EXTRACTED ENTRIES
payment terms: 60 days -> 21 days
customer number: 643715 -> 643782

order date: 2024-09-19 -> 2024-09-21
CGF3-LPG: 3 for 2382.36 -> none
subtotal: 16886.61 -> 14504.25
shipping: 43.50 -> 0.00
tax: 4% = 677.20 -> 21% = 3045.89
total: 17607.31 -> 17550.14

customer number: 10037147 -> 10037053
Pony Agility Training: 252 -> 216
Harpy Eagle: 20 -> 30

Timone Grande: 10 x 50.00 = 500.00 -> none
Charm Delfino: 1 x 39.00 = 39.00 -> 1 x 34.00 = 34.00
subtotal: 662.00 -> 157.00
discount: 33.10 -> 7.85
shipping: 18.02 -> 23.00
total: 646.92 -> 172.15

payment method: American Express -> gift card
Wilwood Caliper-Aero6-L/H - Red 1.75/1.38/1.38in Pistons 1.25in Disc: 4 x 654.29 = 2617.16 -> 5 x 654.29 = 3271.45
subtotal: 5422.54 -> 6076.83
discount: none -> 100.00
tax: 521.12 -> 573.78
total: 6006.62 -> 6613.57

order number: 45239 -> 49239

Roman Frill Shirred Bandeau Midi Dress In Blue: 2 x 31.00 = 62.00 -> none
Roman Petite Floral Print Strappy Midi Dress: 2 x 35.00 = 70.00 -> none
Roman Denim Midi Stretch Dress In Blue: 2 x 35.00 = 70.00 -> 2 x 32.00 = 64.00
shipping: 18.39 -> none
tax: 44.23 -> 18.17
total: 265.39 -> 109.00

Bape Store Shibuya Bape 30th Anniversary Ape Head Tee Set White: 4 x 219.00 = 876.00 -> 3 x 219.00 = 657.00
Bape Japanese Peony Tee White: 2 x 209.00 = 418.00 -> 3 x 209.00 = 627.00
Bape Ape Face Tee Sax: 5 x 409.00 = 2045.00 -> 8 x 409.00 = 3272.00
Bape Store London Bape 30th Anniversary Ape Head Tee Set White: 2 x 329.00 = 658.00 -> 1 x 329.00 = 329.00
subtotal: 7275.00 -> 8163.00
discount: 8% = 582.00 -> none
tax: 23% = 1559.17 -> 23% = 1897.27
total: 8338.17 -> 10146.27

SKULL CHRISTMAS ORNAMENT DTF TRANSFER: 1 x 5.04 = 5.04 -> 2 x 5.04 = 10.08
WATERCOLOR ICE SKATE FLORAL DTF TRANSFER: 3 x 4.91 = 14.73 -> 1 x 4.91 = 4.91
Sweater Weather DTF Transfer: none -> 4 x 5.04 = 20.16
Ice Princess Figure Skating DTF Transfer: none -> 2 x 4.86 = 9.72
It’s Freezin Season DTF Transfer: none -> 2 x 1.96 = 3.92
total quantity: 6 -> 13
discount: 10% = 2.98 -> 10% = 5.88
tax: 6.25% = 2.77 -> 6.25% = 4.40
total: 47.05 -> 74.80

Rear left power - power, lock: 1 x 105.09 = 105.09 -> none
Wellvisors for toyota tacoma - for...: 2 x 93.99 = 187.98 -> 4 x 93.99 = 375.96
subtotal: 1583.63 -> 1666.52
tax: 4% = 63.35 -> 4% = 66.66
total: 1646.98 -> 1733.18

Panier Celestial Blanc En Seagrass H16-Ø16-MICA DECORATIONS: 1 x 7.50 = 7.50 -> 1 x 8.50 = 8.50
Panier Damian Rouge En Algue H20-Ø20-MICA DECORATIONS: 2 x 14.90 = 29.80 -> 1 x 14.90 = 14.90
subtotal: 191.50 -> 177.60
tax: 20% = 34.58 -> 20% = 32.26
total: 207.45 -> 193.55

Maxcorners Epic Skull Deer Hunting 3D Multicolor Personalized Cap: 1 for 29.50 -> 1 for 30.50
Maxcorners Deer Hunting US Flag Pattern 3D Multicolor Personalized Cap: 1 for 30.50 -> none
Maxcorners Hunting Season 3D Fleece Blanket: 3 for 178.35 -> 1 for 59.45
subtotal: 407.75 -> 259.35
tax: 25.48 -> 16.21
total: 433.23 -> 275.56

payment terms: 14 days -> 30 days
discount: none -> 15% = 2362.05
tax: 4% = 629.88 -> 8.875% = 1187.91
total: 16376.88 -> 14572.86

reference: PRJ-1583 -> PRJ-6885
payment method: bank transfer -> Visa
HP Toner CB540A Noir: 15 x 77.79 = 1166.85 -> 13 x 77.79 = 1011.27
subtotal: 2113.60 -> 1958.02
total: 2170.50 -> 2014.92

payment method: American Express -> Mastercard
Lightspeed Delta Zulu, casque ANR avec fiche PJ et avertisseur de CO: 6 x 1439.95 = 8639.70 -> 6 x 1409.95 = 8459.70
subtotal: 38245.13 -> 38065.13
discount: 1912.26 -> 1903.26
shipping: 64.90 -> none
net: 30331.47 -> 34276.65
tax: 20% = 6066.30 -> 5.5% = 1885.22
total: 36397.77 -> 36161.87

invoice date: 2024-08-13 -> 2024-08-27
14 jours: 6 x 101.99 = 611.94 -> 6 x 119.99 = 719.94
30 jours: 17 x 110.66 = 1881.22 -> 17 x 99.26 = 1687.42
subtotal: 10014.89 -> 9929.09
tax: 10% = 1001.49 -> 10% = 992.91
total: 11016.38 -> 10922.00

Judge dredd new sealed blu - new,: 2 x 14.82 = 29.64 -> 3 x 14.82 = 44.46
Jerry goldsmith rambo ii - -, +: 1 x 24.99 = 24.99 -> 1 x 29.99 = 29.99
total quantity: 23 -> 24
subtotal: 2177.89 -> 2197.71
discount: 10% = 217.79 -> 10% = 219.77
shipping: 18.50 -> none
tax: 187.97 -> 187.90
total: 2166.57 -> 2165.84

TASK DIRECTIONS
Working from the material above, retype exactly the lines from the one with "tax: 4% = 629.88 -> 8.875% = 1187.91" through the one with "Lightspeed Delta Zulu, casque", both included, and only those lines.

OUTPUT FOR THIS EXERCISE
tax: 4% = 629.88 -> 8.875% = 1187.91
total: 16376.88 -> 14572.86

reference: PRJ-1583 -> PRJ-6885
payment method: bank transfer -> Visa
HP Toner CB540A Noir: 15 x 77.79 = 1166.85 -> 13 x 77.79 = 1011.27
subtotal: 2113.60 -> 1958.02
total: 2170.50 -> 2014.92

payment method: American Express -> Mastercard
Lightspeed Delta Zulu, casque ANR avec fiche PJ et avertisseur de CO: 6 x 1439.95 = 8639.70 -> 6 x 1409.95 = 8459.70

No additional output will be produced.